STATE HOUSE NEWS SERVICE

BOSTON — A bipartisan group of 18 governors, including Massachusetts Gov. Charlie Baker, is proposing that the federal government take a serious look at stitching together the three main United States power grids, comparing the importance of grid modernization to the creation of the interstate highway system 60 years ago.

The idea the governors are pushing is that by improving connections at the seams between the eastern, western and Texas-based grids to energy to be shared between grids would make the nation’s overall electrical power system “more resilient, efficient, reliable, competitive, and less vulnerable to cyber-attack.”

In a letter last week, the Governors’ Wind & Solar Energy Coalition urged the head of the Federal Energy Regulatory Commission (FERC) to begin a discussion with states, regional transmission organizations, Congress and businesses around unifying the nation’s power grids.

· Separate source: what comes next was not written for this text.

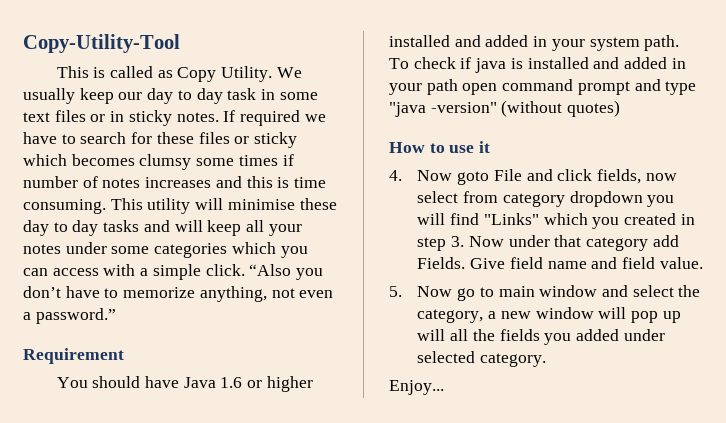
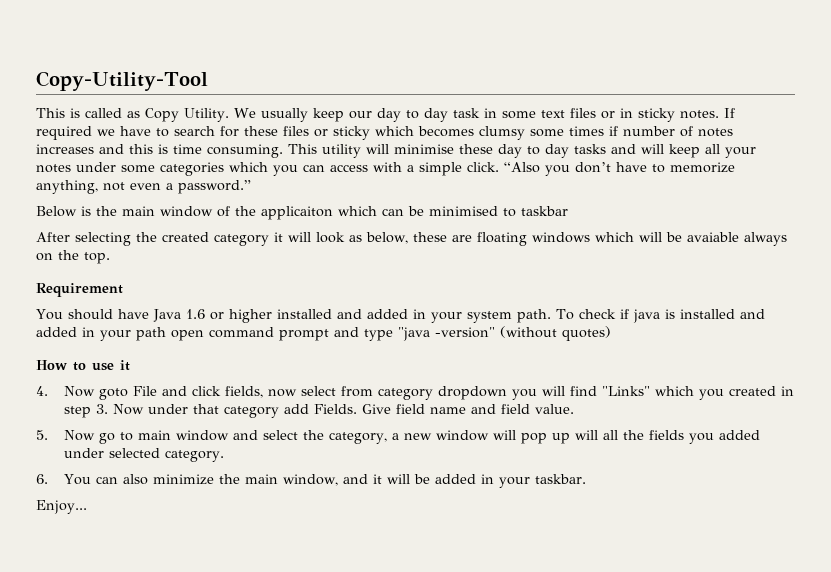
(116, 316) none -> [36,206,568,220] [36,232,787,246] [36,250,110,264] // Below is the main window of the applicaiton which can be minimised to taskbar // After selecting the created category it will look as below, these are floating windows which will be avaiable always on the top.
(547, 360) none -> [36,474,586,488] // 6. You can also minimize the main window, and it will be added in your taskbar.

“Modernizing the nation’s electrical transmission and distribution system is as important to our states’ economic development today as creating the nation’s interstate highway system was 60 years ago,” the governors wrote. “It is nearly impossible to transmit electricity among the nation’s three major grids — Eastern Interconnection, Western Interconnection, and Electric Reliability Council of Texas. As a result, very little electricity moves among these regions, further weakening the reliability of the nation’s overall transmission system.”

The coalition of governors is keying off a National Renewable Energy Laboratory study, presented at a conference in July, that concluded that a single American electric grid would make energy delivery significantly cheaper and could extend the reach of cleaner electricity sources, like wind and solar.

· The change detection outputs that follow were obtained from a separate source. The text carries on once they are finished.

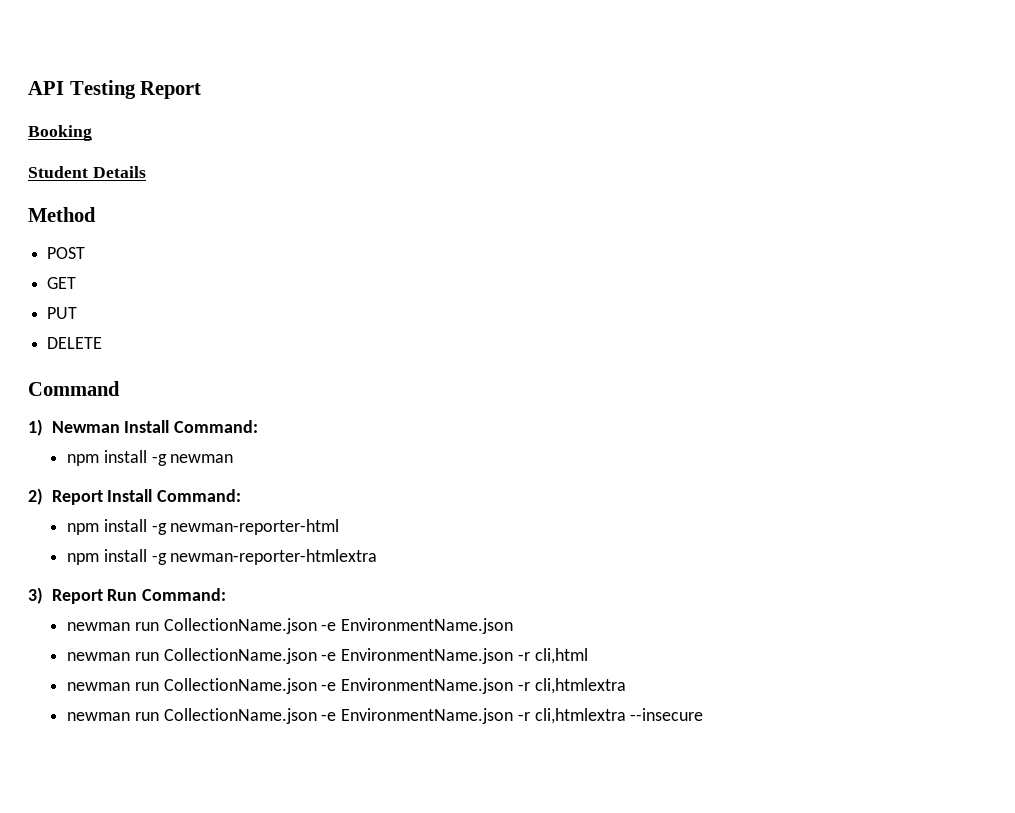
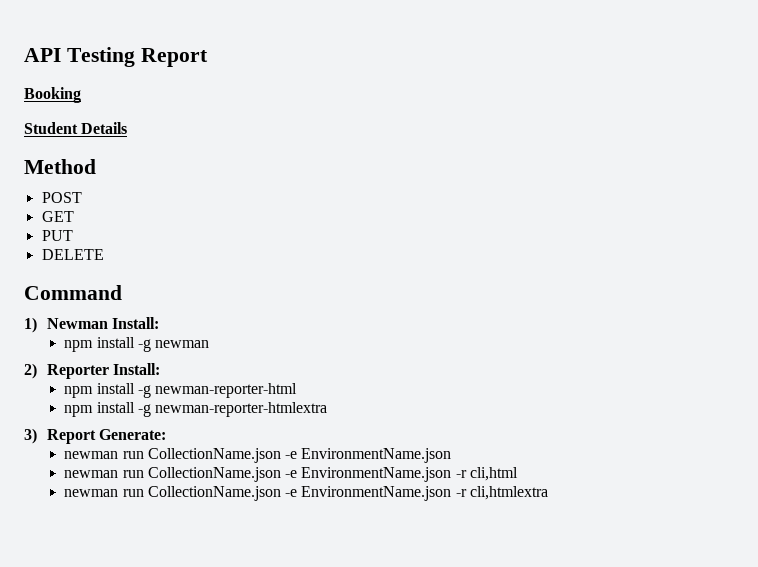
[124,420,259,433] Install Command: -> [111,317,159,329] Install:
[51,489,242,505] Report Install Command: -> [46,363,160,379] Reporter Install:
[107,588,227,601] Run Command: -> [98,429,166,440] Generate:
[67,708,704,724] // newman run CollectionName.json -e EnvironmentName.json -r cli,htmlextra --insecure -> (549, 493) none

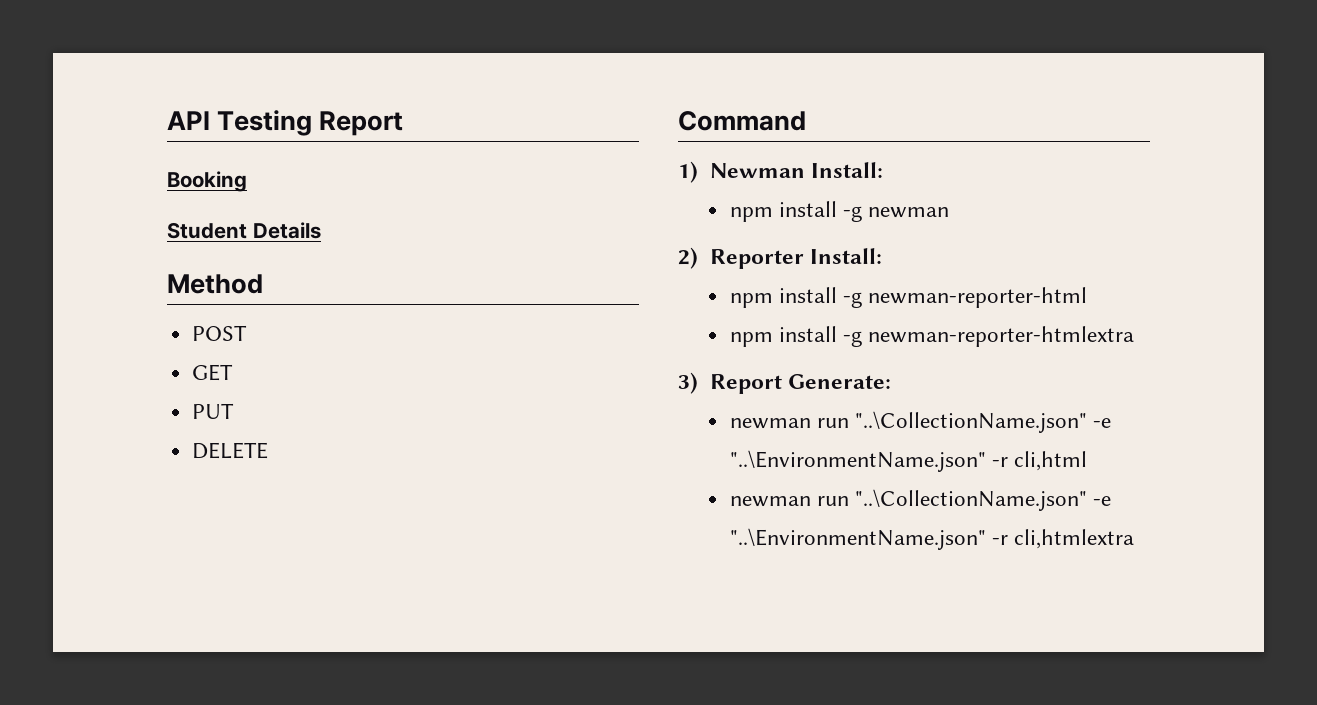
[147,448,452,463] [64,467,452,482] CollectionName.json -e EnvironmentName.json // newman run CollectionName.json -e EnvironmentName.json -> [855,411,1112,433] [729,450,986,472] "..\CollectionName.json" -e "..\EnvironmentName.json"
[147,486,452,501] CollectionName.json -e EnvironmentName.json -> [855,489,1112,511] [729,528,986,550] "..\CollectionName.json" -e "..\EnvironmentName.json"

One scenario the study contemplates would see three large high-voltage direct-current (HVDC) lines built from the West Coast to the Mississippi River — stitching together the “seam” between grids that roughly follows the Rocky Mountains — with a spur running south into Florida. Many of the long-haul transmission lines could run along existing interstate highway corridors.

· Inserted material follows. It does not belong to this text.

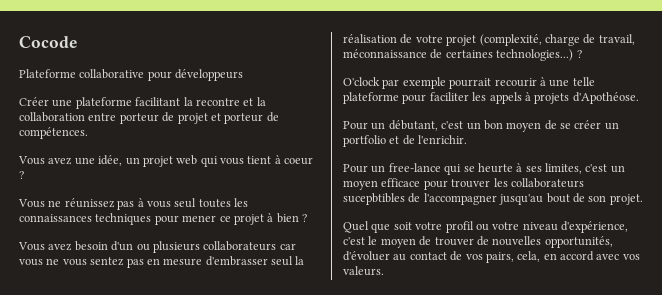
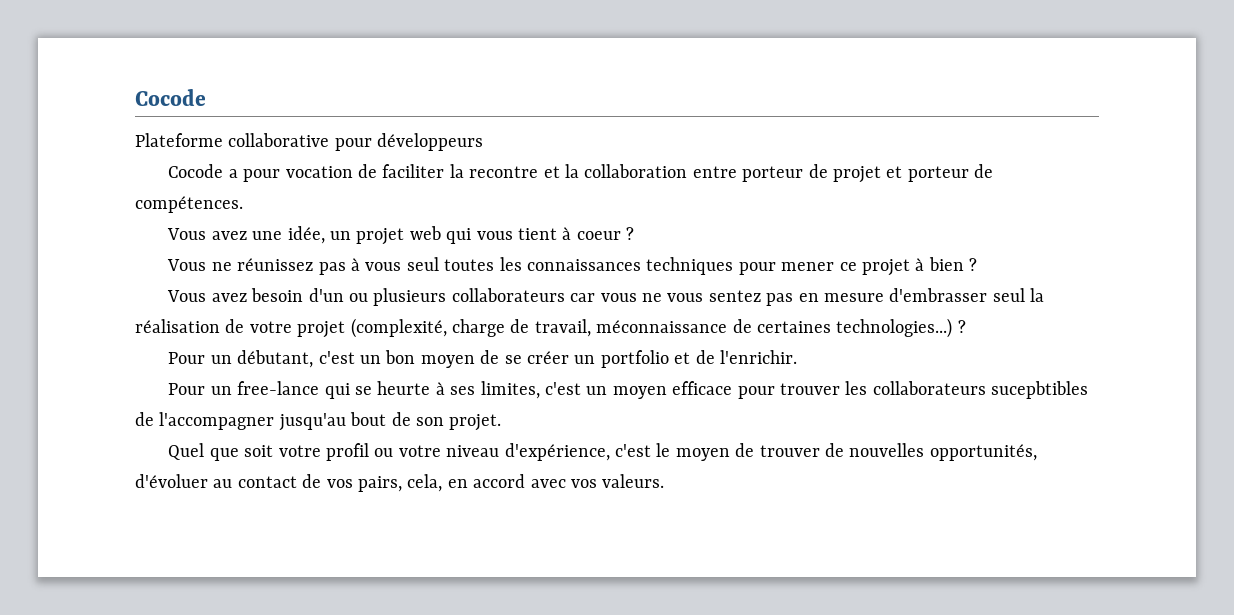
[19,97,181,109] Créer une plateforme facilitant -> [168,164,445,182] Cocode a pour vocation de faciliter
[343,77,595,89] [343,92,639,104] // O'clock par exemple pourrait recourir à une telle plateforme pour faciliter les appels à projets d'Apothéose. -> (966, 326) none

This east-west overlay would allow electric power to be directed from the most efficient and affordable generation sites to population centers. Solar power generated in the deserts of the southwest or wind power generated in the plains could be sent to other parts of the country for consumption and power from East Coast offshore wind farms could be transferred across the country when the sun and demand for power go down in the east, according to the study.

“Energy policy makers in Washington and across the country should pay attention,” former FERC Chairman Jim Hoecker, who serves as counsel to a group that lobbies for electric grid expansion, said in a statement in August. “This so-called ‘Seams Study’ is a roadmap for tying together our disconnected and isolated electricity markets and domestic energy resources with high voltage transmission. It shines a bright light on this critical but often-ignored aspect of our national infrastructure.”

A tagalong study conducted by an Iowa State University economist found that the east-west HVDC overlay transmission would, over 15 years, result in more than 280,000 megawatts of new wind capacity, more than 121,000 megawatts of new solar capacity, almost 27,000 megawatts of new natural gas-fueled capacity and more than $40 billion in investment to the transmission system.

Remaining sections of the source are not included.